Was going to ring last evening to see if you were okay as I didn’t get
a response to my e-mail which is very unusual.
Love,
Mum
P.S. If I don’t get a response to this one I will contact emergency
services.

(The original e-mail, I might add, was a request for help with the crossword, and I didn’t know the answer.)

I didn’t learn my lesson, clearly, because yesterday brought this e-mail:

Are you alive and well? I’m concerned as I did not receive a response
to the e-mail I sent yesterday. Correction, I did receive a response
from your sister.
Love,
Mum

And then she suggested that I post them on the blog. She’s hungry for a wider audience, I think.

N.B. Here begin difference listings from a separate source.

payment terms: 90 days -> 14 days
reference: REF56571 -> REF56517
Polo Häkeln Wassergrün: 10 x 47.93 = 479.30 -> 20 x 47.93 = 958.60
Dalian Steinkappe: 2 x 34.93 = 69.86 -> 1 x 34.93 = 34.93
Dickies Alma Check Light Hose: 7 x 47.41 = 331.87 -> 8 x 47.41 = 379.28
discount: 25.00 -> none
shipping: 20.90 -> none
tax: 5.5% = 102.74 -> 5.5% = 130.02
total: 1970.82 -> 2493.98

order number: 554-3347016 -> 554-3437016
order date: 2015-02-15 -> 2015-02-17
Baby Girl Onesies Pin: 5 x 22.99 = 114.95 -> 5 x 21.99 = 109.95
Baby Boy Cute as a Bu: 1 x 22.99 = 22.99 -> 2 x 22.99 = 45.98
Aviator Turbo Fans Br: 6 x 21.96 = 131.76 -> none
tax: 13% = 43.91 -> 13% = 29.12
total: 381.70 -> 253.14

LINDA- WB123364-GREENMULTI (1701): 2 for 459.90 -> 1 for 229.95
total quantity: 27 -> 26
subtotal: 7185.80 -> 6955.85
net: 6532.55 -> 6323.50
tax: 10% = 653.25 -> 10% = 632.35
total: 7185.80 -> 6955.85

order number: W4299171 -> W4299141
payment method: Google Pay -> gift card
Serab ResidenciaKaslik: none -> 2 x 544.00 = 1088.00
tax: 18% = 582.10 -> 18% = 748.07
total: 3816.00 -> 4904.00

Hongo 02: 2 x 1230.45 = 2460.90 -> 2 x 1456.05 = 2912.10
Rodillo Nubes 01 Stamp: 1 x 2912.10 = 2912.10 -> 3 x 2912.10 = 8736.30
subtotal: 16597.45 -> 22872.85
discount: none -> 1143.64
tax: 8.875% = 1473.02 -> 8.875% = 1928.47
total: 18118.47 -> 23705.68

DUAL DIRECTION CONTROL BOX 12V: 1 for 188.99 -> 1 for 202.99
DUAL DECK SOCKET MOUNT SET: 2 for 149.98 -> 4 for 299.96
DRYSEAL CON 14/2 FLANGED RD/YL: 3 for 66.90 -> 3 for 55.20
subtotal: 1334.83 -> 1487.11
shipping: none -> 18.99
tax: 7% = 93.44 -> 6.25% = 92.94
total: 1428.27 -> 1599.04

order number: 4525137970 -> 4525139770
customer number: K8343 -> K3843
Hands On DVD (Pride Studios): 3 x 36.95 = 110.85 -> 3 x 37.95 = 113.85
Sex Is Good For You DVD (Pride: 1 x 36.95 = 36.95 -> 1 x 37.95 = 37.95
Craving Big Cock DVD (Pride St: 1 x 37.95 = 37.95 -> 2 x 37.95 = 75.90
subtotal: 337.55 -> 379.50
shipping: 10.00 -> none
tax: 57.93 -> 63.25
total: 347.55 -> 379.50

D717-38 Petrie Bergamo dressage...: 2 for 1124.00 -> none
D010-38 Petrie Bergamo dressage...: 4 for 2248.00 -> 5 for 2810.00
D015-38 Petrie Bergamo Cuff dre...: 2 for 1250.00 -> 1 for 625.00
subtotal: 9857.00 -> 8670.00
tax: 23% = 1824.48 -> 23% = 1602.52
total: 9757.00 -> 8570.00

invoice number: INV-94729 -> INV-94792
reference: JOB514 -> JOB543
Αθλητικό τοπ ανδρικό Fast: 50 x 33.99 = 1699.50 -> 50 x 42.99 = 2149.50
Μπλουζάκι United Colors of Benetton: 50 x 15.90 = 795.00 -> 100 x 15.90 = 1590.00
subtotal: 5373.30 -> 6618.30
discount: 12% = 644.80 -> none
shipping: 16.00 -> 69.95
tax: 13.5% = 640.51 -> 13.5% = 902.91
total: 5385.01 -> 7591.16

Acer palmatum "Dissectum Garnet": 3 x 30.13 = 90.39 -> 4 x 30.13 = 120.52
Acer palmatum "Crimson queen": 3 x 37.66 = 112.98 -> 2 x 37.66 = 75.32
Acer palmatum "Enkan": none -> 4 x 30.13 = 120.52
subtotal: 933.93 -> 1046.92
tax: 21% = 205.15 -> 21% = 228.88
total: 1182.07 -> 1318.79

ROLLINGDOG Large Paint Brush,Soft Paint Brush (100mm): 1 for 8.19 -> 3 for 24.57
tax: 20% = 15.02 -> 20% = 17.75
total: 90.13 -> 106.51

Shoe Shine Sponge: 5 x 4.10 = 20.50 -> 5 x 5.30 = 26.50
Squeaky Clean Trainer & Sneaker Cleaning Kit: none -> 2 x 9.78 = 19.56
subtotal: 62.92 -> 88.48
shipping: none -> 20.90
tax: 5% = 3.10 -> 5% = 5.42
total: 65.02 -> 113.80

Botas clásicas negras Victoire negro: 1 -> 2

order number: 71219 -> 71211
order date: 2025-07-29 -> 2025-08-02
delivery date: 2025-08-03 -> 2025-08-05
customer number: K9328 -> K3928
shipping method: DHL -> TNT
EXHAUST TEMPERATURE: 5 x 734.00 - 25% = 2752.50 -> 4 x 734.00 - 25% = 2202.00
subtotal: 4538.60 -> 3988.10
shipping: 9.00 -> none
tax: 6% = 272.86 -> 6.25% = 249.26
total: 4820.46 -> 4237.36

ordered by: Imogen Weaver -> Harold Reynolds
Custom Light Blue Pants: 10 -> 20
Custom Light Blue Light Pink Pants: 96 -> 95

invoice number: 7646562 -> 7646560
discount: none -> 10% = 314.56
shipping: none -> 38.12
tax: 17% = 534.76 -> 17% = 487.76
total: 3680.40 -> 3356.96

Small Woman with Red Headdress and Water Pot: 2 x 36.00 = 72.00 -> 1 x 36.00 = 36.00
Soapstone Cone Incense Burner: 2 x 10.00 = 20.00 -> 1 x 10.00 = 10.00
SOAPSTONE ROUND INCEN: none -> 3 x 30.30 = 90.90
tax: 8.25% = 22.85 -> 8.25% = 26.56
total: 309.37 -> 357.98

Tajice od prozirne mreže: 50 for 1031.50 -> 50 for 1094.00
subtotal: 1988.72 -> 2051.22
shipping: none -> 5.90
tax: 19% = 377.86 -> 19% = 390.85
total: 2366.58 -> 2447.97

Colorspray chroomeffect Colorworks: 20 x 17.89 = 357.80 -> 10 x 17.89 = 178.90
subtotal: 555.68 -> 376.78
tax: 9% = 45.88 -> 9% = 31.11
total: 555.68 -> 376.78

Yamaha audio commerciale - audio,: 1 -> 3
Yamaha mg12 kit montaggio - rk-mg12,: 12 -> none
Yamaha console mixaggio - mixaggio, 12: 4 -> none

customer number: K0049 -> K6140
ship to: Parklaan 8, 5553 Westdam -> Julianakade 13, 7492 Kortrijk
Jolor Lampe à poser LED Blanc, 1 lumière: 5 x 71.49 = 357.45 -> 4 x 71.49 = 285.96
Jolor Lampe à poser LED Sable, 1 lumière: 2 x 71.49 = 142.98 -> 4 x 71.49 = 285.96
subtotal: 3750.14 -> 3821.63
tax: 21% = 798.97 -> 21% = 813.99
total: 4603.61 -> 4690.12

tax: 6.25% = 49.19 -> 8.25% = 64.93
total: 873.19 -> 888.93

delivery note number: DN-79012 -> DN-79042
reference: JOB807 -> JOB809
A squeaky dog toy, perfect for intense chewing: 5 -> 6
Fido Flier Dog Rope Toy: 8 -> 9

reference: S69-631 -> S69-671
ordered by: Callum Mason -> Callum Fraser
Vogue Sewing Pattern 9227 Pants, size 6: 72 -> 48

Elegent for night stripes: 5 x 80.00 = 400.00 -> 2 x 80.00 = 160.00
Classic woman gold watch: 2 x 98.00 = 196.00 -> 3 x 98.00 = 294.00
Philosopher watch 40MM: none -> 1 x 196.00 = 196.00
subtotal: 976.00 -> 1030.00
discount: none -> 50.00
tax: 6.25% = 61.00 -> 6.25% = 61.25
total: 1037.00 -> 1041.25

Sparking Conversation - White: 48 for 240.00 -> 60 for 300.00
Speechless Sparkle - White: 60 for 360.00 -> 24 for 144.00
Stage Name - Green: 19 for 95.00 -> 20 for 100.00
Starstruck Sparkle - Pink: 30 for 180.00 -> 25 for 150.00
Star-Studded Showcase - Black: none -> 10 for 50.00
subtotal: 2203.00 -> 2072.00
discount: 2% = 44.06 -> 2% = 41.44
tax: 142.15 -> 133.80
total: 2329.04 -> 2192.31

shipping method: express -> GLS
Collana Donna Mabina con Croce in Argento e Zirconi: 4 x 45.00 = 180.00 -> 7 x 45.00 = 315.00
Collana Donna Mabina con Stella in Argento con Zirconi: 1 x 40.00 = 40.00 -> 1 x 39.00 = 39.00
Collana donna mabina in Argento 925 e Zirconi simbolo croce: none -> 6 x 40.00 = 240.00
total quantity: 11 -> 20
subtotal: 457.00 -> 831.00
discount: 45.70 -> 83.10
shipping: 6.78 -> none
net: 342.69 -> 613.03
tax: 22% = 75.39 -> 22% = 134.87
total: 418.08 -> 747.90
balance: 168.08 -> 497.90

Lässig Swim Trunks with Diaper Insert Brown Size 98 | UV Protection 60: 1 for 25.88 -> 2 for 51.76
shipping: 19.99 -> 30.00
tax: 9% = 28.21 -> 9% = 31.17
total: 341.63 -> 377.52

Strange Conversations: Part Two Hundred and Ninety-Six

Posted 2 May 2010 in by Catriona

Nick does the laundry, after some prodding:

ME: Honey . . .
NICK: You are quite right. I leap into action, like the action man I am.
ME: You’re not an action man.
NICK: I am too an action man!
ME: For a start, action men don’t whinge like that.
NICK: There are lots of action men in Aliens, and they whinge all the god-damn time.
(Pause)
ME: All right, that is a fair point.
NICK: Woo hoo!

Strange Conversations: Part Two Hundred and Ninety-Five

Posted 1 May 2010 in by Catriona

Trying to decipher Australian Crawl lyrics—always a pointless task:

ME: Knocking on rum balls?
NICK: Maybe.
ME: Oh! Knocking on wrong doors.
NICK: Rundor.
ME: Who?
NICK: Rundor the Repulsive.
ME: Is that a real person?
NICK: I don’t know.
ME: Well, did you make him up just then?
NICK: Oh. Yes.
ME: Then why didn’t you say he wasn’t real?
NICK: I didn’t like to draw conclusions.